What started as a city-based movement to decriminalize psychedelics in Somerville and Cambridge has now turned into a state-wide initiative. The two cities have already implemented measures that make psychedelics’ possession at the bottom of the list of law enforcement priorities.

Cambridge city’s order summary 

The order highlighted many issues, like how ‘war on drugs’ has mostly affected people of color and those with weak financial muscle. The war has led to their arrest, penalization, and imprisonment instead of focusing more on reducing the harm they cause by implementing policies that approach drug abuse as a serious public health issue.

It also recognizes the use of entheogenic plants since ancient times to treat substance abuse and dependence, PTSD, severe depression, grief, persistent headaches, and Persistent Traumatic Stress environment-related conditions. Also noted is the fact that psychedelics promote and enhance mental and socio-emotional health.

The city’s resolution is that the County District Attorney of Middlesex should discontinue the arrest and prosecution of individuals who:

  1. Are found in using, possessing, or distributing psychedelic plants or
  2. Anyone using or in possession of a controlled substance without the intention to sell.

In addition, the order states that all city departments, commissions, boards, agencies, and all city employees should henceforth understand that the use and possession of controlled substances is a public health issue.

In conclusion, the order directs that adult people’s arrests in possession of controlled substances should be considered a low-level priority for Cambridge law enforcement.

Massachusetts state’s psychedelic legislation 

On 22nd February 2021, Sen. Julian Cyr introduced Massachusetts’s version of the legislation, SD 2248. Dubbed “An Act Relative to Harm Reduction and Racial Justice,” the bill states that a person shall not knowingly or intentionally be in possession of a controlled substance unless they obtained such substance directly or under a prescription from a licensed medical practitioner acting within the scope of their professional capability. The maximum fine is $50.

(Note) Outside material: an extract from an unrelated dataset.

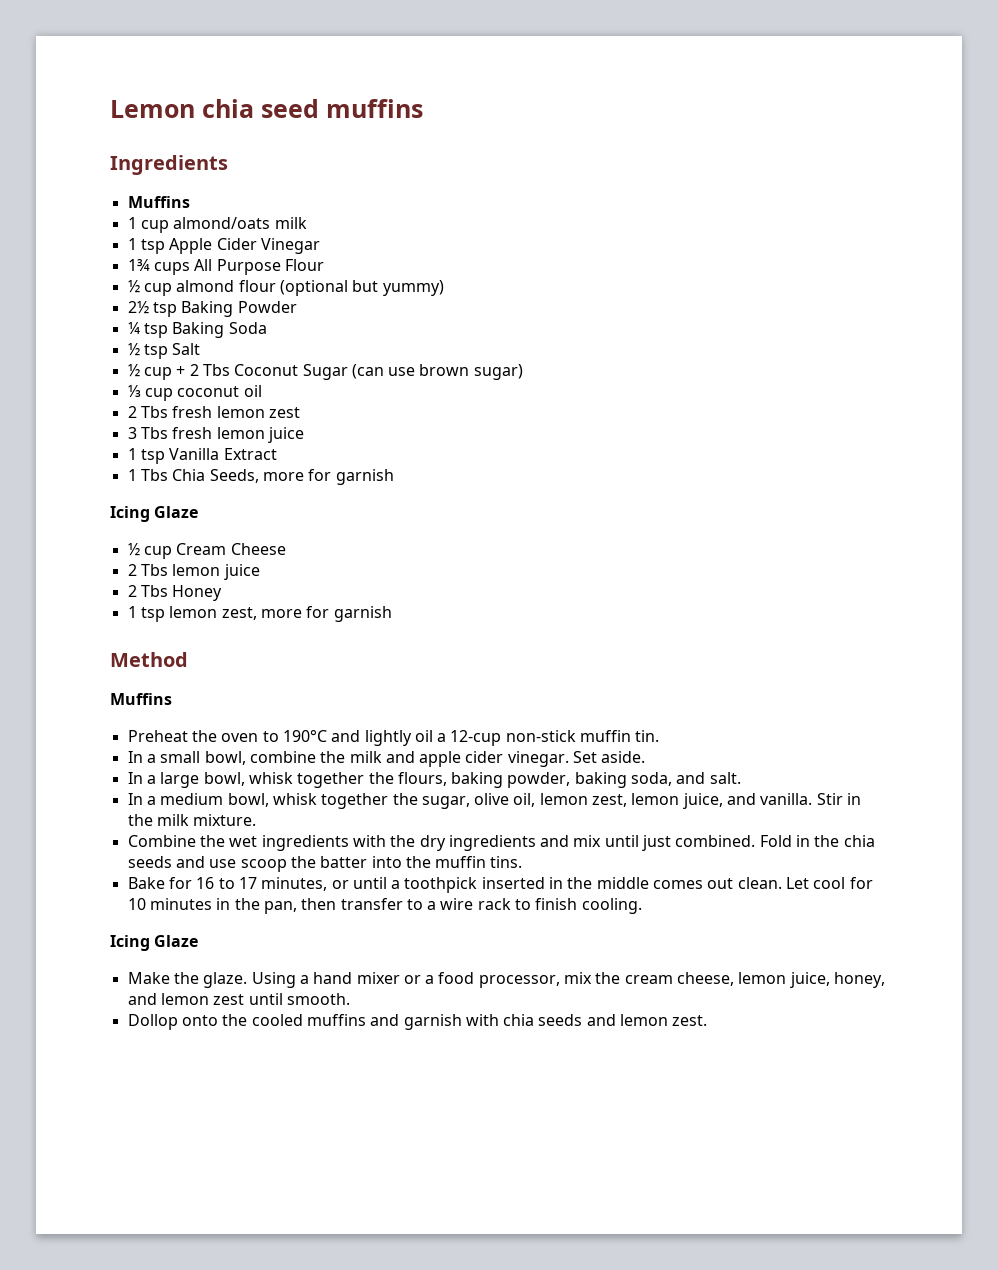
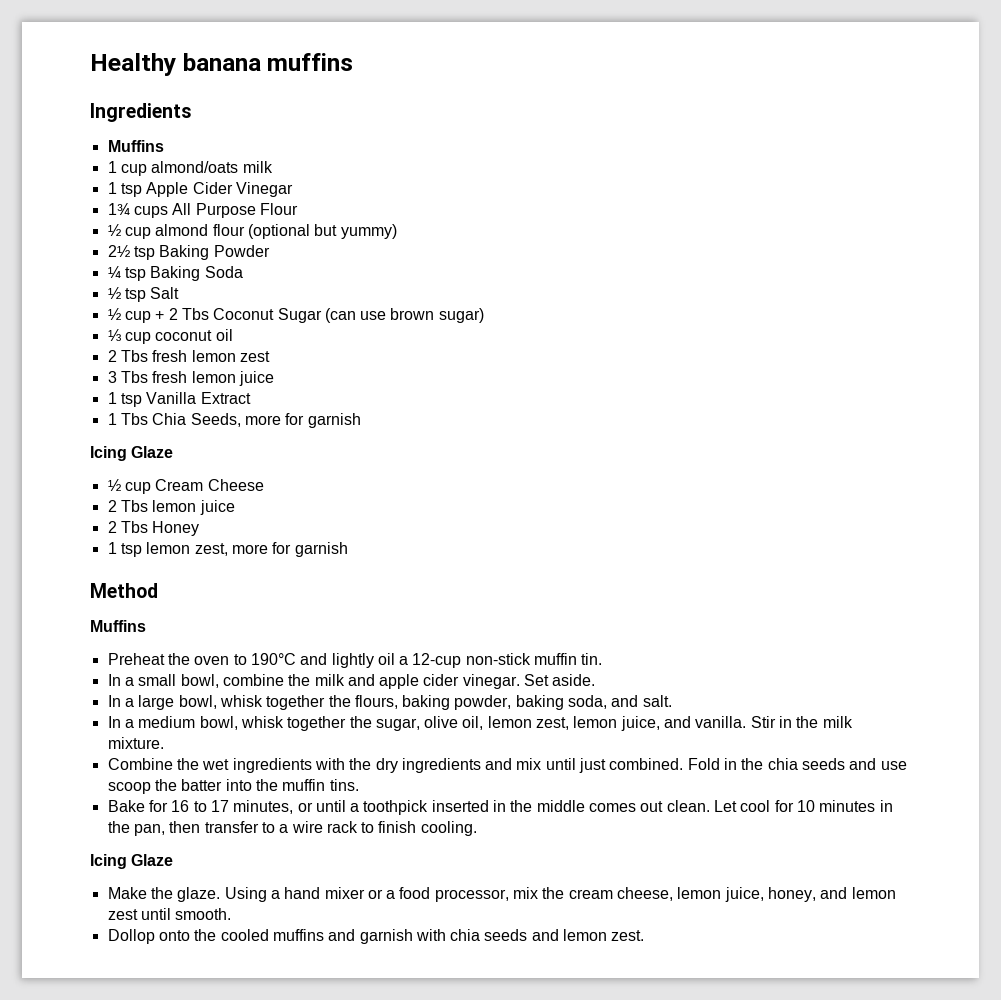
[110,99,319,118] Lemon chia seed -> [90,53,261,76] Healthy banana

A second house bill, HD 3829, was introduced on 19th February 2021 by Mike Connolly, and it seeks to push for the regulated sales of specific drugs. It states that there is a need to form an interagency task force consisting of 21 individuals that will examine the public health and social justice consequences likely to result from the legalization of the consumption, possession, transportation, and distribution of entheogens (fungi and plants).

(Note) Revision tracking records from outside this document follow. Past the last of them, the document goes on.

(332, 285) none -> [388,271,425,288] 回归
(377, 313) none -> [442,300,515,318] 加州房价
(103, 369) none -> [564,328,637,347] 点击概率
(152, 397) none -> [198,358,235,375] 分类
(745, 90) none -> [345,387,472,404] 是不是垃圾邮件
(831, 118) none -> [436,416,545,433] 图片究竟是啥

The work of the task force will be:

  1. Gather and evaluate research done to establish the psychological and physiological effects of psychedelic fungi and plants
  2. Collect evidence and data on the experiences of individuals living in states and cities where entheogenic plants have been either decriminalized or legalized. Such states include Denver, Oakland, Somerville, and Cambridge.
  3. To give its findings and recommendations accompanied by the legislations’ written suggestions, which will help the state implement the recommendations by June 2022.  


Massachusetts’ neighbor, Vermont, is showing some signs of decriminalizing that may happen soon. According to representative Selene Colburn, “a bill to decriminalize drugs across the board was still being drafted but would be introduced in the Legislature later this session at a press conference.”